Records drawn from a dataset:
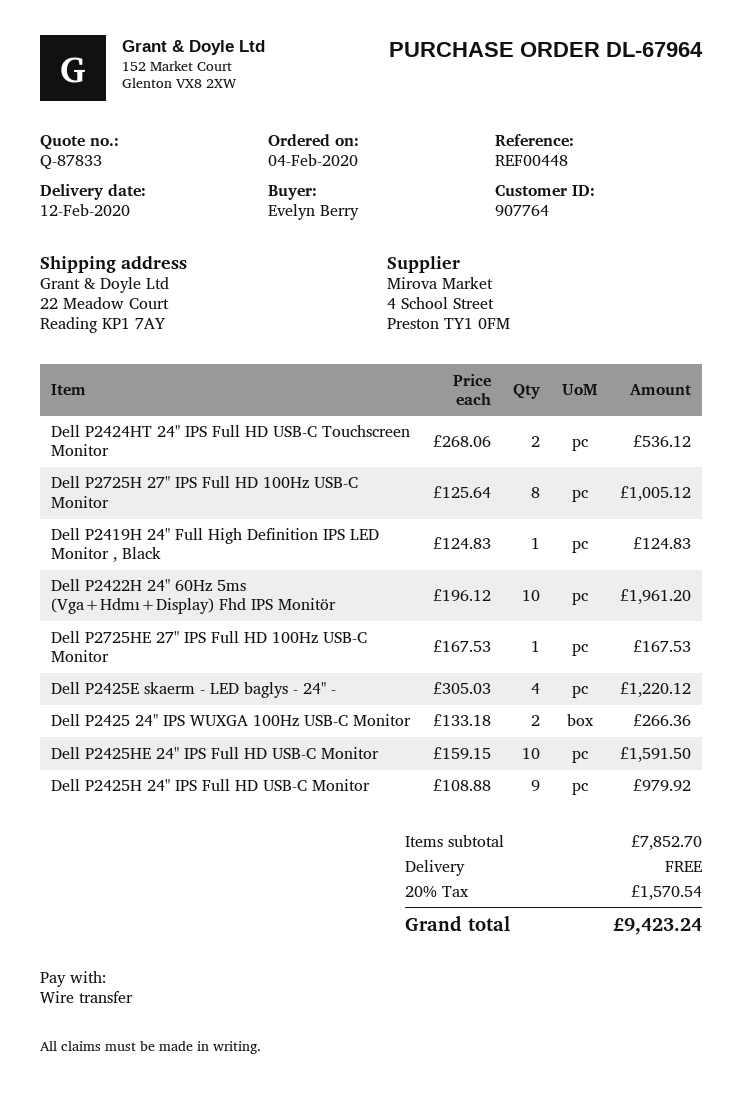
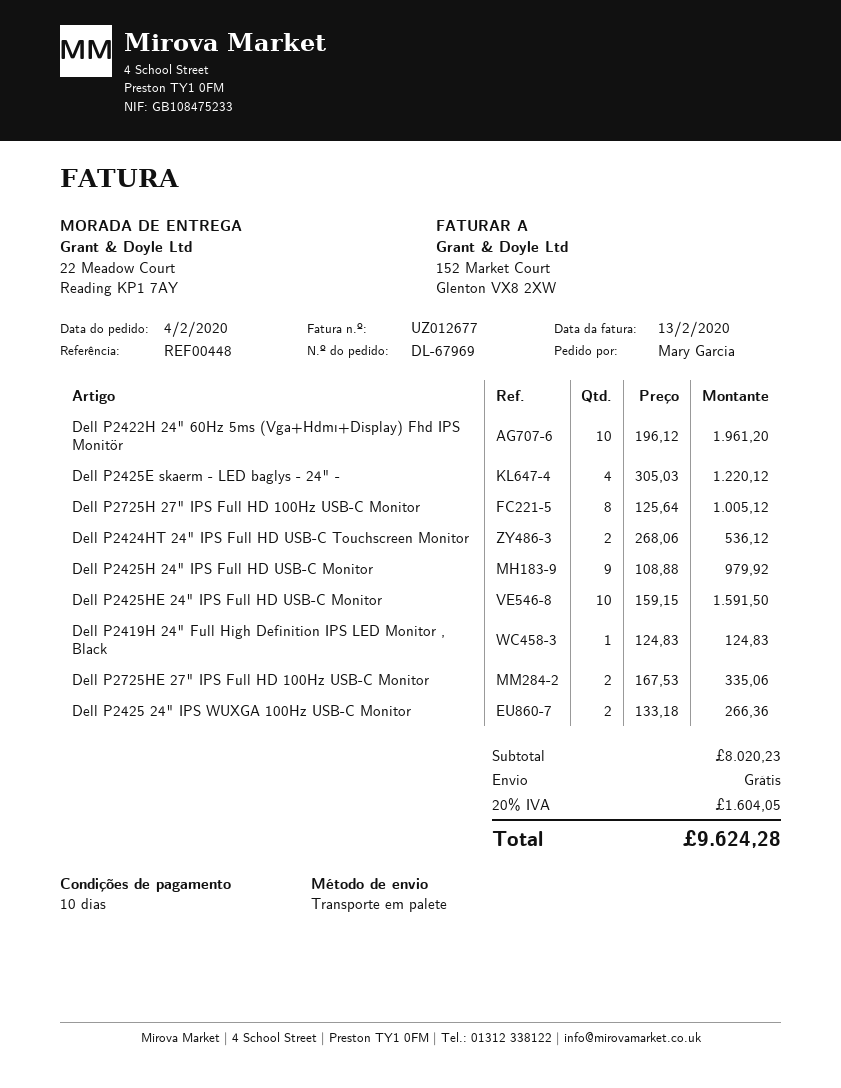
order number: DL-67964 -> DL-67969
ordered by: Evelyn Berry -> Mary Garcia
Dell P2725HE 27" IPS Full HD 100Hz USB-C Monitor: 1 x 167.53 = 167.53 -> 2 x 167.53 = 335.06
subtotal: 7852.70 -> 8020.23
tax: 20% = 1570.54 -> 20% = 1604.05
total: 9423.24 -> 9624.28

---

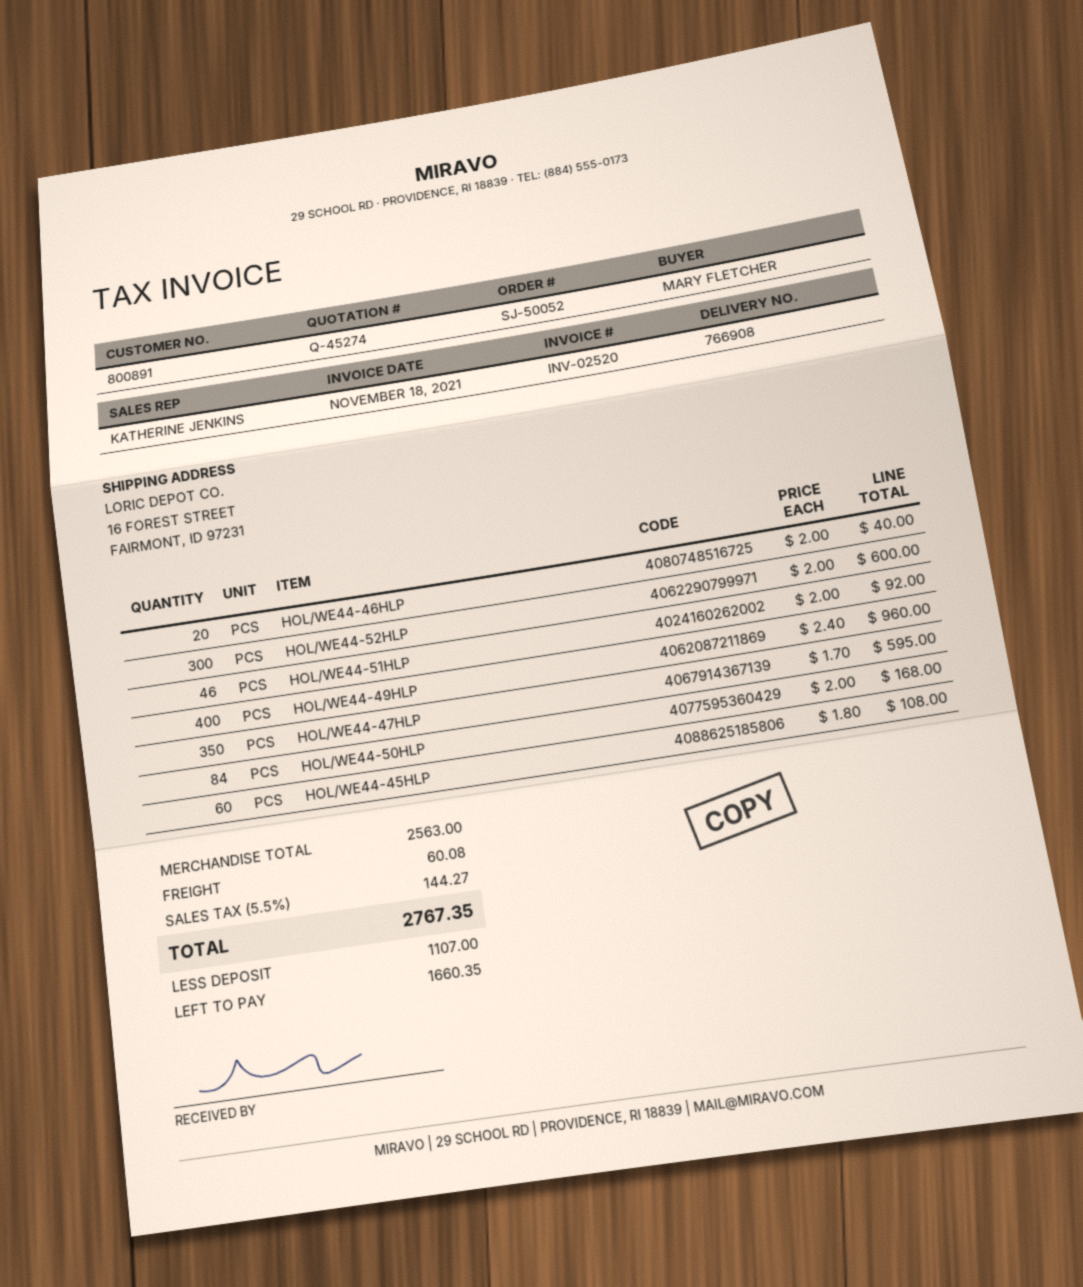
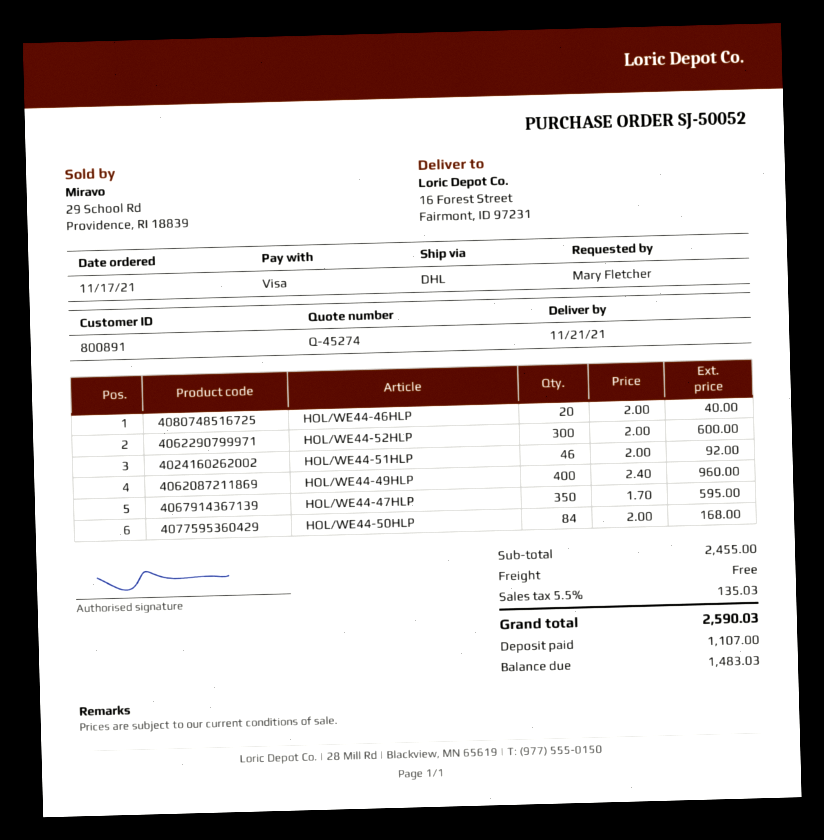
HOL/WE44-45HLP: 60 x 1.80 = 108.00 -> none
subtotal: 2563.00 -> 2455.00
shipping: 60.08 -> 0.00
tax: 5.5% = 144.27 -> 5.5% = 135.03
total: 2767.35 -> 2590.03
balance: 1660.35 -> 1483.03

Exercise goal:
Pull out every line of the entries that includes the word "subtotal".

Result of the exercise:
subtotal: 7852.70 -> 8020.23
subtotal: 2563.00 -> 2455.00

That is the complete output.